YOUR INSTRUCTIONS -> Please write out all of the entries beneath this line exactly, skipping the pictures.

PROVIDED RECORDS ->
↓
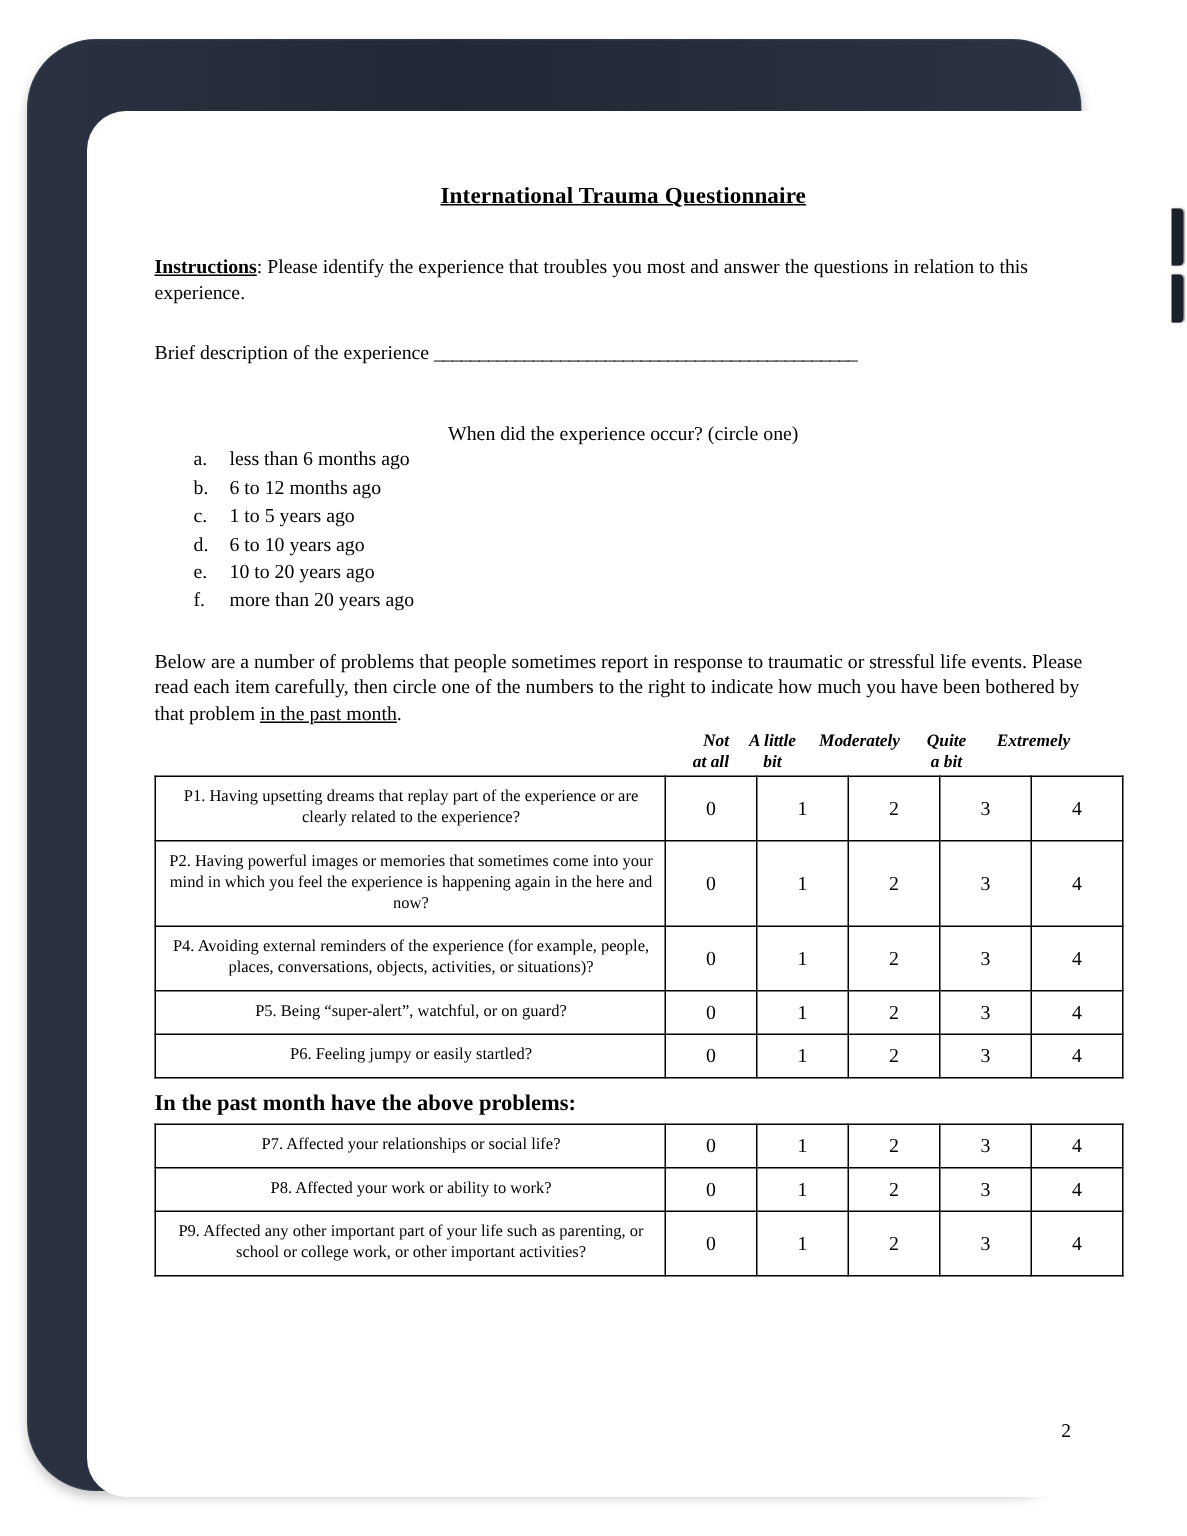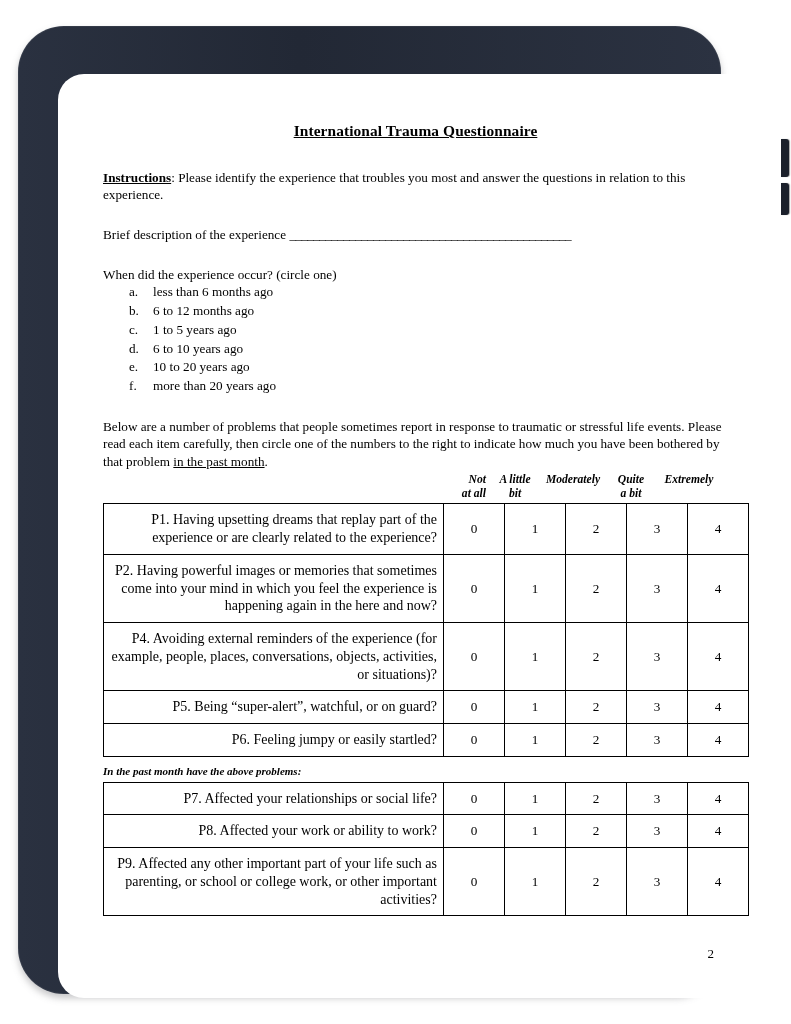--- a/index.html
+++ b/index.html
@@ -85,7 +85,7 @@
     letter-spacing: -0.6px;
   }
 
-  #when-occurred-question { margin-top: 22px; }
+  #when-occurred-question { margin-top: 36px; text-align: center; }
   #when-occurred-list {
     list-style: none;
     margin: 0;

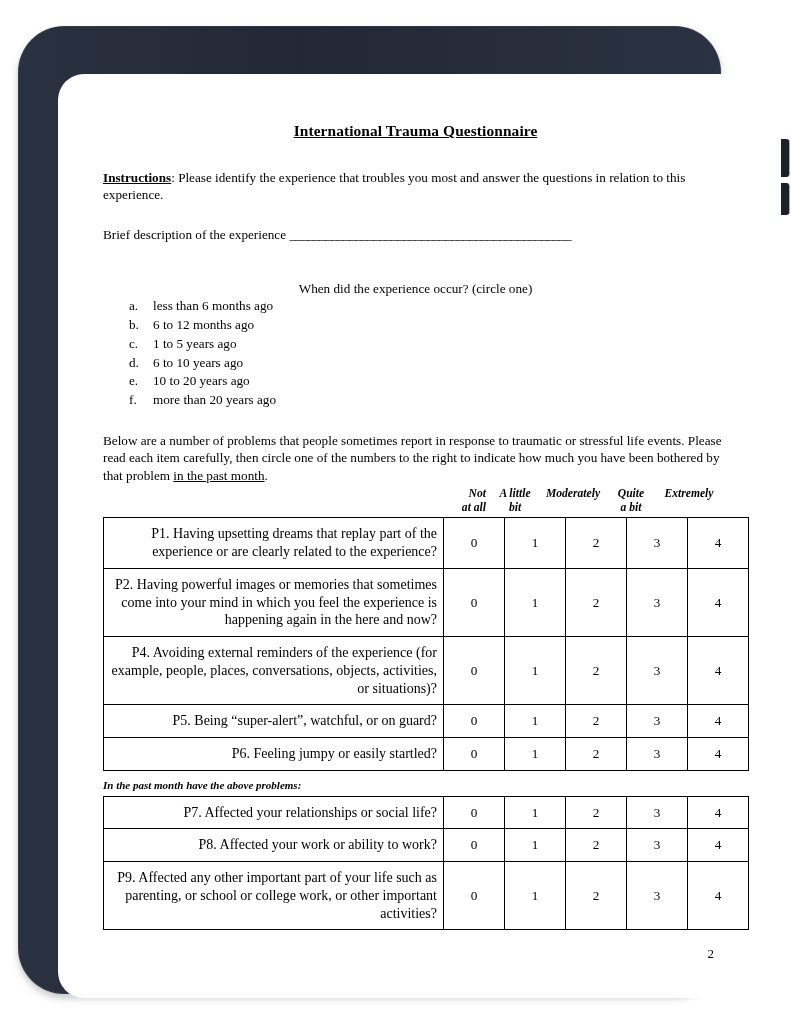--- a/index.html
+++ b/index.html
@@ -126,9 +126,9 @@
   td.item-cell {
     width: 326px;
     padding: 7px 6px 7px 7px;
-    font-size: 14px;
+    font-size: 11px;
     line-height: 1.27;
-    text-align: right;
+    text-align: center;
   }
   td.score-cell {
     width: 58px;

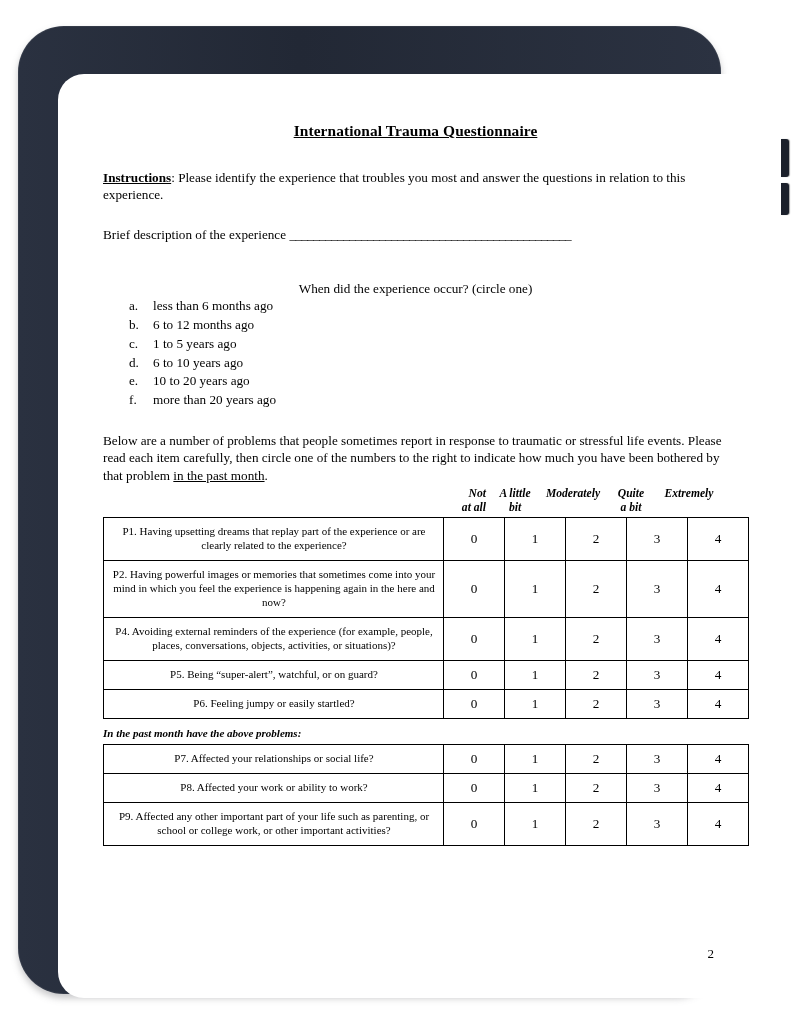--- a/index.html
+++ b/index.html
@@ -140,8 +140,7 @@
     margin-top: 7px;
     margin-bottom: 0;
     font-weight: bold;
-    font-style: italic;
-    font-size: 11px;
+    font-size: 15px;
   }
 
   #page-number {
↑
RESPONSE TO THIS TASK ->
--- a/index.html
+++ b/index.html
@@ -85,7 +85,7 @@
     letter-spacing: -0.6px;
   }
 
-  #when-occurred-question { margin-top: 22px; }
+  #when-occurred-question { margin-top: 36px; text-align: center; }
   #when-occurred-list {
     list-style: none;
     margin: 0;

--- a/index.html
+++ b/index.html
@@ -126,9 +126,9 @@
   td.item-cell {
     width: 326px;
     padding: 7px 6px 7px 7px;
-    font-size: 14px;
+    font-size: 11px;
     line-height: 1.27;
-    text-align: right;
+    text-align: center;
   }
   td.score-cell {
     width: 58px;

--- a/index.html
+++ b/index.html
@@ -140,8 +140,7 @@
     margin-top: 7px;
     margin-bottom: 0;
     font-weight: bold;
-    font-style: italic;
-    font-size: 11px;
+    font-size: 15px;
   }
 
   #page-number {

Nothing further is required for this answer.